#### [PROMPT]
Pull out every line with the word "trace" from the entries below.

Data entries
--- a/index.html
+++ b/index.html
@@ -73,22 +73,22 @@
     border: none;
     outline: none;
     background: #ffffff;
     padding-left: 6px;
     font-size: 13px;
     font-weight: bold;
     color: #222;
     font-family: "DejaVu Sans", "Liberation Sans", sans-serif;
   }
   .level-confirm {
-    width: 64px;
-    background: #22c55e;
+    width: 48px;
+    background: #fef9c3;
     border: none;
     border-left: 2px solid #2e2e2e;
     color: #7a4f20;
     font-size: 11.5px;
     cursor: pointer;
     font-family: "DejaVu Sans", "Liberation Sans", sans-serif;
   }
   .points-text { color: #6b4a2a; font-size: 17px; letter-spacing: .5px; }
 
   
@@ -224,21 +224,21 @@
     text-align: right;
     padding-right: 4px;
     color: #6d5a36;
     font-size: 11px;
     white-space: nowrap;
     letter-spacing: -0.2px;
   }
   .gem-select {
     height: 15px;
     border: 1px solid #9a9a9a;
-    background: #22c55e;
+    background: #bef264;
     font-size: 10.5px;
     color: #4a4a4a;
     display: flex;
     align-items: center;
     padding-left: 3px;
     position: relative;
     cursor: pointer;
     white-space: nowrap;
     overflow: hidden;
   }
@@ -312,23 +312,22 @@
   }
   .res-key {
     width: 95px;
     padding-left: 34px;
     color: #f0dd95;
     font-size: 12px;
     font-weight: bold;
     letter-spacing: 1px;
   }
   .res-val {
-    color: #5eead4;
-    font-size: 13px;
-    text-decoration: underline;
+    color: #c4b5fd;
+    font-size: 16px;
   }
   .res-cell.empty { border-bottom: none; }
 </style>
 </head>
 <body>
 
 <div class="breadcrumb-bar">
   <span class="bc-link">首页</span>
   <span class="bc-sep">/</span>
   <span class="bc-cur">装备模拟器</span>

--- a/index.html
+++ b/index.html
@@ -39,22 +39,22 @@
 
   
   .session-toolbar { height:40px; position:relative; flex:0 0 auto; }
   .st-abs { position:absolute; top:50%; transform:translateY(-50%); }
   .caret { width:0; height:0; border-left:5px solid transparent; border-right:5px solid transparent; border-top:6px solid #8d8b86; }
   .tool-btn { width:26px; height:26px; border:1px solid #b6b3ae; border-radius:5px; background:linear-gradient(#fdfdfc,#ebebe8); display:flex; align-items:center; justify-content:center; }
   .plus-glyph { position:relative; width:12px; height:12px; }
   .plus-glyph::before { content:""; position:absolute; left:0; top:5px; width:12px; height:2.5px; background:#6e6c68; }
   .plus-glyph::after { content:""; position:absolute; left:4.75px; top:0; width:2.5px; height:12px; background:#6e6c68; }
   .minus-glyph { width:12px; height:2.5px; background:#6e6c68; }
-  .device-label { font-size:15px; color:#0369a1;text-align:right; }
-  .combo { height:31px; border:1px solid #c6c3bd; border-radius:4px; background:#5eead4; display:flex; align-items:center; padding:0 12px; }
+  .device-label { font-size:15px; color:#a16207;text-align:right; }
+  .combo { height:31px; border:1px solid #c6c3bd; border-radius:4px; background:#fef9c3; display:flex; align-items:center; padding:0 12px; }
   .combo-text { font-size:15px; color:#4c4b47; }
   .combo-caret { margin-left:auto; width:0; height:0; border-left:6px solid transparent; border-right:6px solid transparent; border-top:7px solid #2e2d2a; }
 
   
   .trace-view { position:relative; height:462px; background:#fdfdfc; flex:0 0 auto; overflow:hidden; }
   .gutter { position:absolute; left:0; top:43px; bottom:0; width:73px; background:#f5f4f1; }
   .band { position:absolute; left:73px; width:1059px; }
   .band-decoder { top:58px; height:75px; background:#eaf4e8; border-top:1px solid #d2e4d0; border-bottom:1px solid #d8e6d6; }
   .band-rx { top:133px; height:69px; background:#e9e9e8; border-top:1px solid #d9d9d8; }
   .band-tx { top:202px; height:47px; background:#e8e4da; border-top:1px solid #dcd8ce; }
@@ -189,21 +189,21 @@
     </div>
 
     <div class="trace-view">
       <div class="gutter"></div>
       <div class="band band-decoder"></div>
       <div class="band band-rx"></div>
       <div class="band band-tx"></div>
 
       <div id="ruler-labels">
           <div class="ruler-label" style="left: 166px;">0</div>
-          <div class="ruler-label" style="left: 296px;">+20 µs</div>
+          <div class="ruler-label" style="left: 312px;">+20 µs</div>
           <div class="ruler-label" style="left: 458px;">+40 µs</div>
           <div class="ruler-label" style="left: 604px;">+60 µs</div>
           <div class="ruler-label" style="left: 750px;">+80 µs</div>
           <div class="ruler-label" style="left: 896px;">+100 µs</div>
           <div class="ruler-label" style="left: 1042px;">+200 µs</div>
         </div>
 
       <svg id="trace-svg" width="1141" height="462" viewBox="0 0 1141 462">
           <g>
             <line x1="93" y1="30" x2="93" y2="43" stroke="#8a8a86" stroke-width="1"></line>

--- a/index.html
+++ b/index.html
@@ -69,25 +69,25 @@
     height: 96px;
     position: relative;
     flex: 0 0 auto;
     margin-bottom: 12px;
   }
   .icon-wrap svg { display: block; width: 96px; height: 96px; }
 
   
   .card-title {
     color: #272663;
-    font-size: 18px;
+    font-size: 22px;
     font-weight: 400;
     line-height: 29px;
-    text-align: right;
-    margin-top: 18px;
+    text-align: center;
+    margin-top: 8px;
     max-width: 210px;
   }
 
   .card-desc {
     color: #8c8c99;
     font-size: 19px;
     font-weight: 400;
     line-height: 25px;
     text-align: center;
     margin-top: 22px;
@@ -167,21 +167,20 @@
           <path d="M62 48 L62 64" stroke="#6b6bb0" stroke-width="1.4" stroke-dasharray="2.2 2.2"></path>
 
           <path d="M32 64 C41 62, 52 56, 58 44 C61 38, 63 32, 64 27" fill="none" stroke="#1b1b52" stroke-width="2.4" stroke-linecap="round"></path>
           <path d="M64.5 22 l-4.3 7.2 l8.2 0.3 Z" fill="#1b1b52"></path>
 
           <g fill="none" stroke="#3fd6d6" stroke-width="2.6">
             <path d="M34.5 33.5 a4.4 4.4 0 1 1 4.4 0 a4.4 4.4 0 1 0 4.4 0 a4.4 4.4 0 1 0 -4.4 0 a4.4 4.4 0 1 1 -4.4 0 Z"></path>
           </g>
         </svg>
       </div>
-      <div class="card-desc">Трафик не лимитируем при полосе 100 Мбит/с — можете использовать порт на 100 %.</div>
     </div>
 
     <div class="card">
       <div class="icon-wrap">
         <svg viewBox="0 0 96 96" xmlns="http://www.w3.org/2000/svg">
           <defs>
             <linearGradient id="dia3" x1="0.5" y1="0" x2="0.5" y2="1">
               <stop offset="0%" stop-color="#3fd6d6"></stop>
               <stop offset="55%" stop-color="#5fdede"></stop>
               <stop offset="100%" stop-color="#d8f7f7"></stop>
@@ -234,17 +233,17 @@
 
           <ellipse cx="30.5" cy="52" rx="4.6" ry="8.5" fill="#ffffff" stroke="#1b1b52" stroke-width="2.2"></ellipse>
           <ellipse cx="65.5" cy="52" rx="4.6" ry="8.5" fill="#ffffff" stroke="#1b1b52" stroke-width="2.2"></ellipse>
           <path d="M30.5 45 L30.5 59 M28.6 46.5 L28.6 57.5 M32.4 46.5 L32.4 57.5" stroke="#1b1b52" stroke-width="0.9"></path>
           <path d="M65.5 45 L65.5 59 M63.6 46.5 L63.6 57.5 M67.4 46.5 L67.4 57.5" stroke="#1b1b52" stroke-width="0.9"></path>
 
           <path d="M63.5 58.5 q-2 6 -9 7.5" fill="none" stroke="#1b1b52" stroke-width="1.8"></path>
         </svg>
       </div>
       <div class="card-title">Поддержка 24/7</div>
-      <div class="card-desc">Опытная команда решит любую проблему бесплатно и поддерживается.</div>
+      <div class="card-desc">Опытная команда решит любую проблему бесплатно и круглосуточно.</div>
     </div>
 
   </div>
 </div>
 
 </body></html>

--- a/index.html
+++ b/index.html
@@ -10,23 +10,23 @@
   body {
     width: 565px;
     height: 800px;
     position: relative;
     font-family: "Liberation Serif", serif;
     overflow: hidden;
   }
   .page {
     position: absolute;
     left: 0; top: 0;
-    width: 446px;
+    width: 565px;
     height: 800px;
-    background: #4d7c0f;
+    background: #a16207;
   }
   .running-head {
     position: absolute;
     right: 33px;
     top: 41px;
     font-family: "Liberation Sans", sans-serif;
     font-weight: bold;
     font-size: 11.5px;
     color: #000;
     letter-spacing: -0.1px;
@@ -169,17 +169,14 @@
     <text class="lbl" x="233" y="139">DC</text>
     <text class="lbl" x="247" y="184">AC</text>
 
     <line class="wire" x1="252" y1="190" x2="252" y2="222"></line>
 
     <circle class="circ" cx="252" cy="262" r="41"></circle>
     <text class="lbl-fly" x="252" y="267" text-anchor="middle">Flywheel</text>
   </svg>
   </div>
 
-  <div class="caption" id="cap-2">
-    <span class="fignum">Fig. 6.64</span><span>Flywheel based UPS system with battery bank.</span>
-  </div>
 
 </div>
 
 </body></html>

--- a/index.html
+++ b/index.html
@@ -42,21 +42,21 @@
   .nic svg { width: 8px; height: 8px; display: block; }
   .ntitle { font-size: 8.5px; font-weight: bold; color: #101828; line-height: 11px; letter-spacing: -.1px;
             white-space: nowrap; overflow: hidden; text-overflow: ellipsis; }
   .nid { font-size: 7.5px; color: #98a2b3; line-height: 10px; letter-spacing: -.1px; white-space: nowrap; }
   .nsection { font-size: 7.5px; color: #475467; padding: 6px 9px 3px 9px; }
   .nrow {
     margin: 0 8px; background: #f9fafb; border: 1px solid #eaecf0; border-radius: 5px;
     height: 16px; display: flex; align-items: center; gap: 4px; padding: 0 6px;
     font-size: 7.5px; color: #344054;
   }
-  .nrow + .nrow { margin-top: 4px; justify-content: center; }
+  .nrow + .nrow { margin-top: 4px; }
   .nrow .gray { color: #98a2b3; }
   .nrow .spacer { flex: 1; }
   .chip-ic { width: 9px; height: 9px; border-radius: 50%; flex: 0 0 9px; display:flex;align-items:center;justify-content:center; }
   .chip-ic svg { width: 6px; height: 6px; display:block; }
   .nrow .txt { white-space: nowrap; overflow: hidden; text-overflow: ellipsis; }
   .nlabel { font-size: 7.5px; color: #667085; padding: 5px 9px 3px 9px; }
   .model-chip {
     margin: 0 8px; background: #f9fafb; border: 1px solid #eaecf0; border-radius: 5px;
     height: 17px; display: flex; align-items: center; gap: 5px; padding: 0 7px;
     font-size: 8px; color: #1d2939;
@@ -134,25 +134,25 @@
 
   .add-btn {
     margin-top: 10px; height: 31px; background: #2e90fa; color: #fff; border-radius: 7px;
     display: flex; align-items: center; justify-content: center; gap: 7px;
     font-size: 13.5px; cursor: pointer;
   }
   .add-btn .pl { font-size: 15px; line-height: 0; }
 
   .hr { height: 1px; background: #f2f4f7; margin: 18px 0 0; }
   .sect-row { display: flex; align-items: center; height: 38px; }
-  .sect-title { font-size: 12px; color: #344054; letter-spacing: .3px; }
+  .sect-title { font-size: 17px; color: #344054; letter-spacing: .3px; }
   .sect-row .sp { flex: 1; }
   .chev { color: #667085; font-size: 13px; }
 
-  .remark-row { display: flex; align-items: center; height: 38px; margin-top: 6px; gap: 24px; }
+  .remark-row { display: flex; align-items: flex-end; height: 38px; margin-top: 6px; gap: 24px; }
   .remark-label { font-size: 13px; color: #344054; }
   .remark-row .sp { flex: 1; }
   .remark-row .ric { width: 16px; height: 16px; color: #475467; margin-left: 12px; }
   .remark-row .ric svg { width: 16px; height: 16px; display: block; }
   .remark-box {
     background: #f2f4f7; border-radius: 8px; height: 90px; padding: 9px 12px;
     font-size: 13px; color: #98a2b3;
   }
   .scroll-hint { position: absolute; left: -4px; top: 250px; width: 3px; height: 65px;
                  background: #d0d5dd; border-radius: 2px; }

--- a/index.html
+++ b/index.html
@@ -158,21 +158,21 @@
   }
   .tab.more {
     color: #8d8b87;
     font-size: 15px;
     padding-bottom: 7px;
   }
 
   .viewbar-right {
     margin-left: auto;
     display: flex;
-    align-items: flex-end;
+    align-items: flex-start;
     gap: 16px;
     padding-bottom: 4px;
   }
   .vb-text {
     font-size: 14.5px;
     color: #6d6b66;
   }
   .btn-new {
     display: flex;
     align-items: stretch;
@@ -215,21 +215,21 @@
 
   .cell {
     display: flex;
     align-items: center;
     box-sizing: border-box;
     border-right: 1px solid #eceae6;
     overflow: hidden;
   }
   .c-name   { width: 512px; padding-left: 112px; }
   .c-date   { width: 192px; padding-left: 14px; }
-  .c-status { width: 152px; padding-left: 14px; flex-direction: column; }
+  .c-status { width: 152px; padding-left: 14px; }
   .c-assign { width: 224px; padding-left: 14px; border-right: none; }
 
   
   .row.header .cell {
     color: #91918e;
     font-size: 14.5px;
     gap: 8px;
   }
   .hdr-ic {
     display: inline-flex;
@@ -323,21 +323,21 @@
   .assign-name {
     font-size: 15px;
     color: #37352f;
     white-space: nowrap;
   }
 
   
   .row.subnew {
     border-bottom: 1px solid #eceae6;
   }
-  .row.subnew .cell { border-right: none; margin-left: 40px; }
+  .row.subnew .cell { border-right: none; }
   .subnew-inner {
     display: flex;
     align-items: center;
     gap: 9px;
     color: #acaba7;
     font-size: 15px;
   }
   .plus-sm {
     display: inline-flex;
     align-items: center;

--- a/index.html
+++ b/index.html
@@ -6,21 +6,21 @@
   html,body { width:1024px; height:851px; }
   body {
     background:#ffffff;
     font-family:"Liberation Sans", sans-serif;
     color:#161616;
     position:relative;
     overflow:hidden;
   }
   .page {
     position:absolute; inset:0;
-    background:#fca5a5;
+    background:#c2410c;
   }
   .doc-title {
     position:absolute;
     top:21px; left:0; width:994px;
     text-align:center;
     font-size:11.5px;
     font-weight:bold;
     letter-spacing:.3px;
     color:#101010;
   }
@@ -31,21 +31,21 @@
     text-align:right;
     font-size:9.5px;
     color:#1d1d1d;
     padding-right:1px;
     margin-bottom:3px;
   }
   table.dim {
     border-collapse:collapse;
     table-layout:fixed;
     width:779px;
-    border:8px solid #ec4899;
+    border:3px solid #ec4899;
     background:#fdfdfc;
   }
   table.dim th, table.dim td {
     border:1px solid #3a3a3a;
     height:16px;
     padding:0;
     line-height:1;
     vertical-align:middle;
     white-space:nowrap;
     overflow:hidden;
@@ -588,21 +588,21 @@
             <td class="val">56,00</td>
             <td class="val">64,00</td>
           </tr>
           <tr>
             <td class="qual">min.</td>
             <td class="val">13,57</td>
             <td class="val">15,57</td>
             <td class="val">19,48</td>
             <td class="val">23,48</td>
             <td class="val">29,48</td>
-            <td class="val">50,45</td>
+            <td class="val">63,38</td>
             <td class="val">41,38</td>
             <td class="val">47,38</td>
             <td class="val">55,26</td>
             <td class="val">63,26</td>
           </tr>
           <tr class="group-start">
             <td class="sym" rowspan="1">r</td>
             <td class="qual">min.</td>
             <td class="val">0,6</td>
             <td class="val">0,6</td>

#### [EXERCISE ANSWER]
   .trace-view { position:relative; height:462px; background:#fdfdfc; flex:0 0 auto; overflow:hidden; }
     <div class="trace-view">
       <svg id="trace-svg" width="1141" height="462" viewBox="0 0 1141 462">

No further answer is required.